Penn St Practice Football

Penn State coach James Franklin talks to the team during NCAA college football practice Wednesday in State College.

Associated Press

STATE COLLEGE — James Franklin hopes that of the hours of film his players studied this week to prepare for Georgia State, one play in particular will stick with them.

It was made by Kobe Bryant.

“Kobe is coming down the court, goes behind his back, loses the ball; it’s a turnover,” Franklin said. “The (opponent) goes down the court for an easy layup and Kobe comes and pins the ball to the backboard.”

Franklin called the chase-down block by the Lakers great an “effort play.” He wants to see more of the football equivalent from his No. 5 Nittany Lions (2-0) who’ll face the Panthers (0-1) at Beaver Stadium on Saturday.

“When you do that with all 11 guys on the field, you’re able to overcome maybe some deficiencies or maybe some mistakes or weaknesses,” Franklin said.

Right now, there aren’t many for Georgia State to exploit as the Panthers chase their first win over a Power Five team in nine tries.

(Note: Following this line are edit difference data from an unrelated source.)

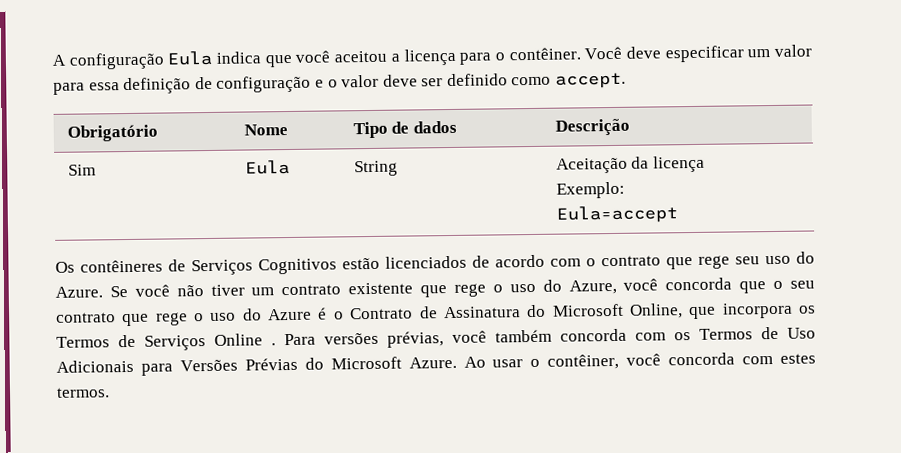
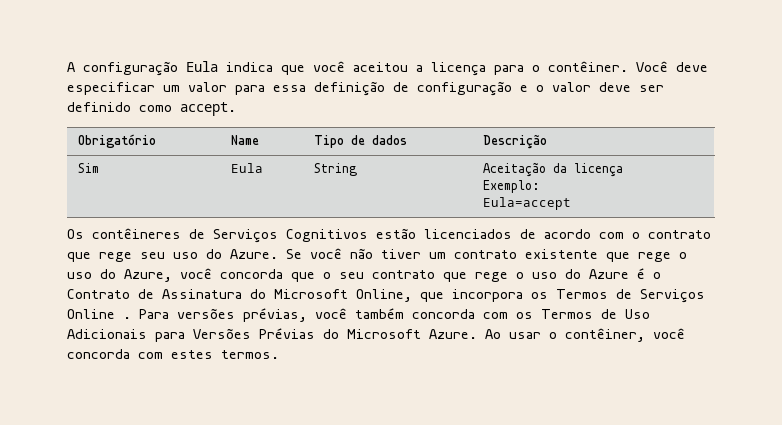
- Obrigatório | Nome | Tipo de dados | Descrição
+ Obrigatório | Name | Tipo de dados | Descrição

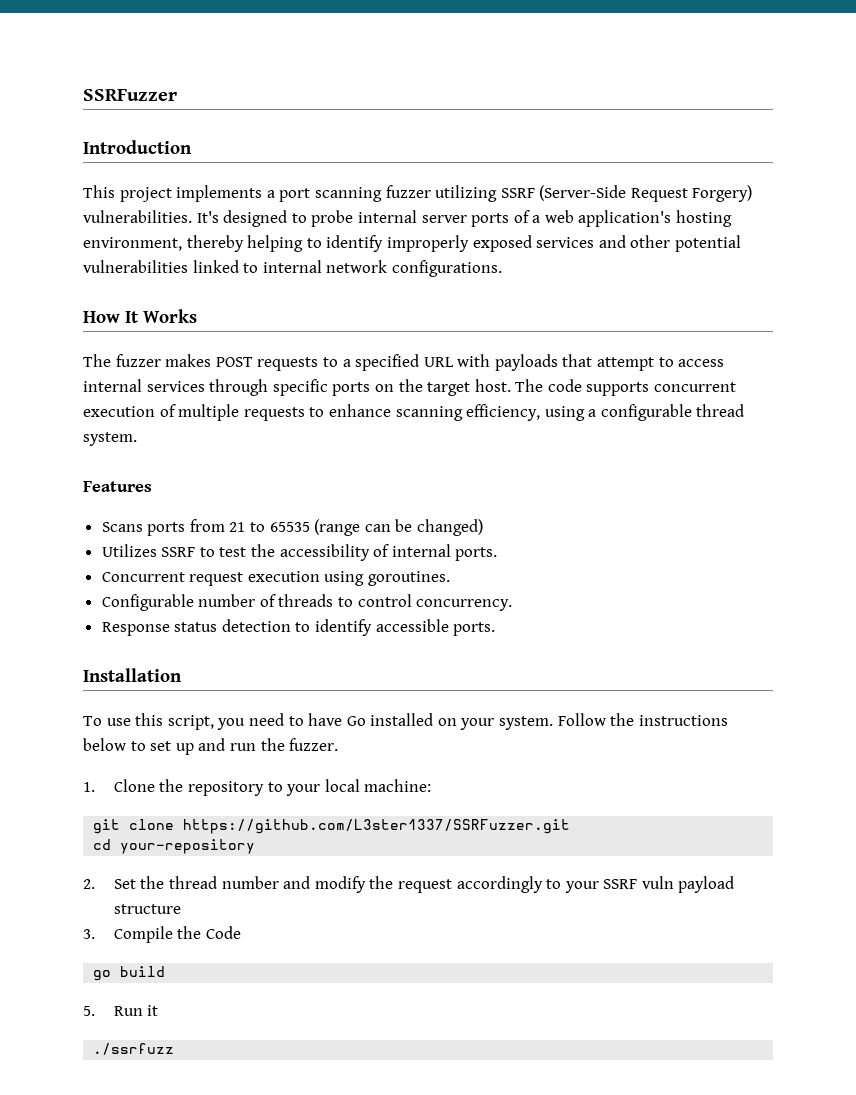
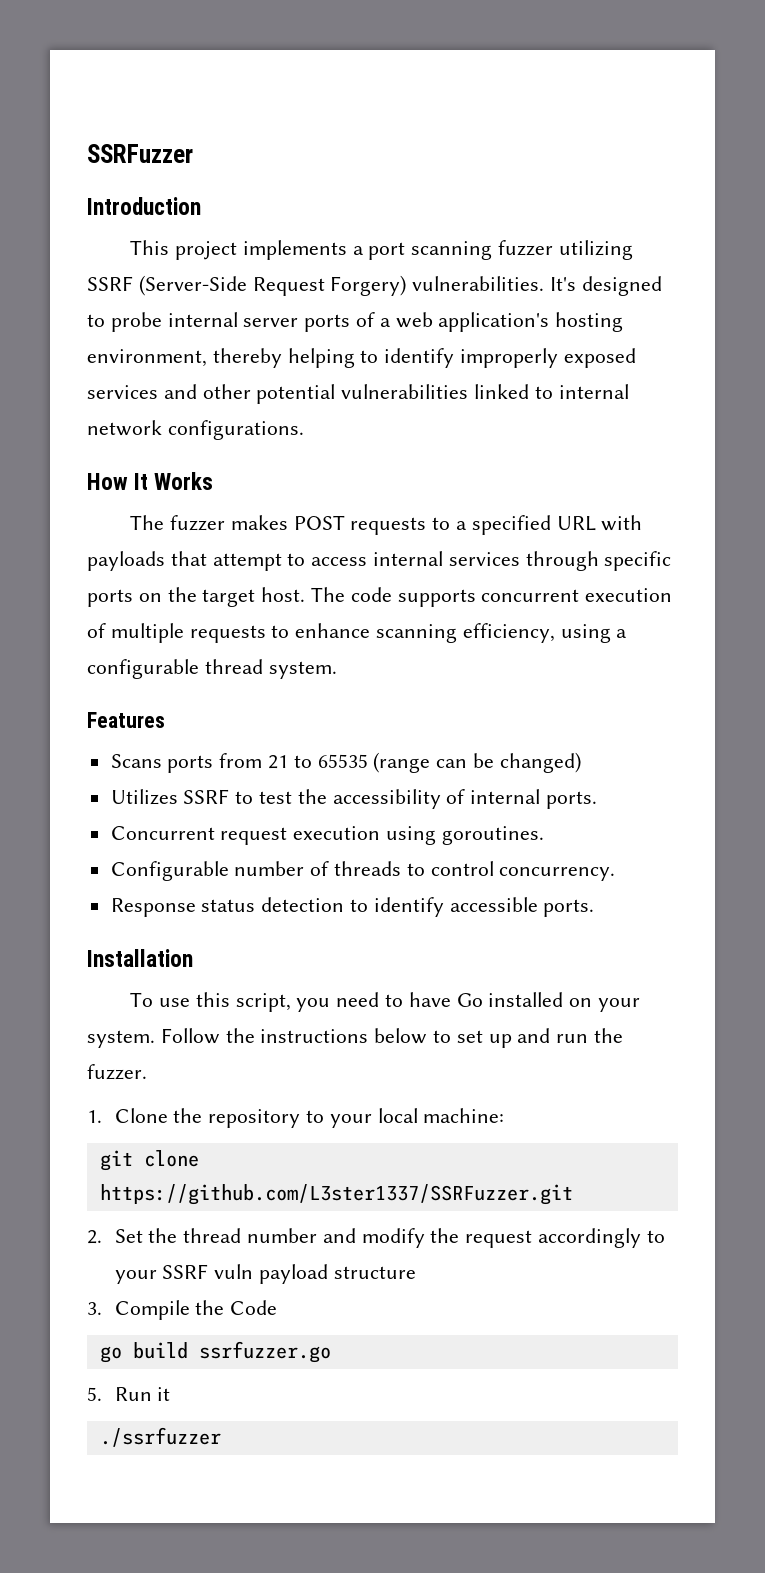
- cd your-repository
- go build
+ go build ssrfuzzer.go
- ./ssrfuzz
+ ./ssrfuzzer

Penn State has scored at least 30 points in 13 of its last 16 games and its deep defense has allowed just one touchdown so far this season. The Nittany Lions also boast some of the best special teams units in the country. Their explosive punt return group averages 20 yards per try while punter Blake Gillikin and kicker Tyler Davis have been nearly perfect.

“This is a great opportunity for us to go up there against one of the top-ranked teams in the country and measure ourselves right up against the very, very best,” Georgia State coach Shawn Elliott said. “We’ve got a lot at stake for our football program here.”

Big numbers for Big Mike

Penn State’s Mike Gesicki could have entered the NFL draft last season but chose to return for his final year of eligibility.

“I knew I had more left in the tank,” Gesicki said.

He was right. Gesicki has picked up where he left off last season and needs one more touchdown catch to tie the career record (11) for a tight end with the program. It’d be wise to bet on him to do so on Saturday.

With 16 catches for 230 yards and seven touchdowns in his last five games, the 6-foot-6 senior has become a go-to target for McSorley on intermediate routes and in the red zone as linebackers and safeties tasked with defending him now have to also worry about Barkley in coverage.

More worry about No. 26

Barkley will also continue to field kickoffs as the coaching staff looks for more ways to unleash him in the open field.

Franklin left little doubt that he would budge from that game plan even though he’s seen and read criticism from fans and pundits who believe it exposes the Heisman Trophy candidate to unnecessary contact.

“Saquon has known that he was the starting kickoff return guy from the beginning,” Franklin said. “I just didn’t want to put it on the depth chart from a public perspective because people are going to start kicking away from (him).”

Penn State punt return dynamo DeAndre Thompkins broke the program’s nearly 9-year drought when he returned a punt for a score in Week 1. If Barkley can run a kickoff back, it would be the first such score for Penn State since the 2011 opener.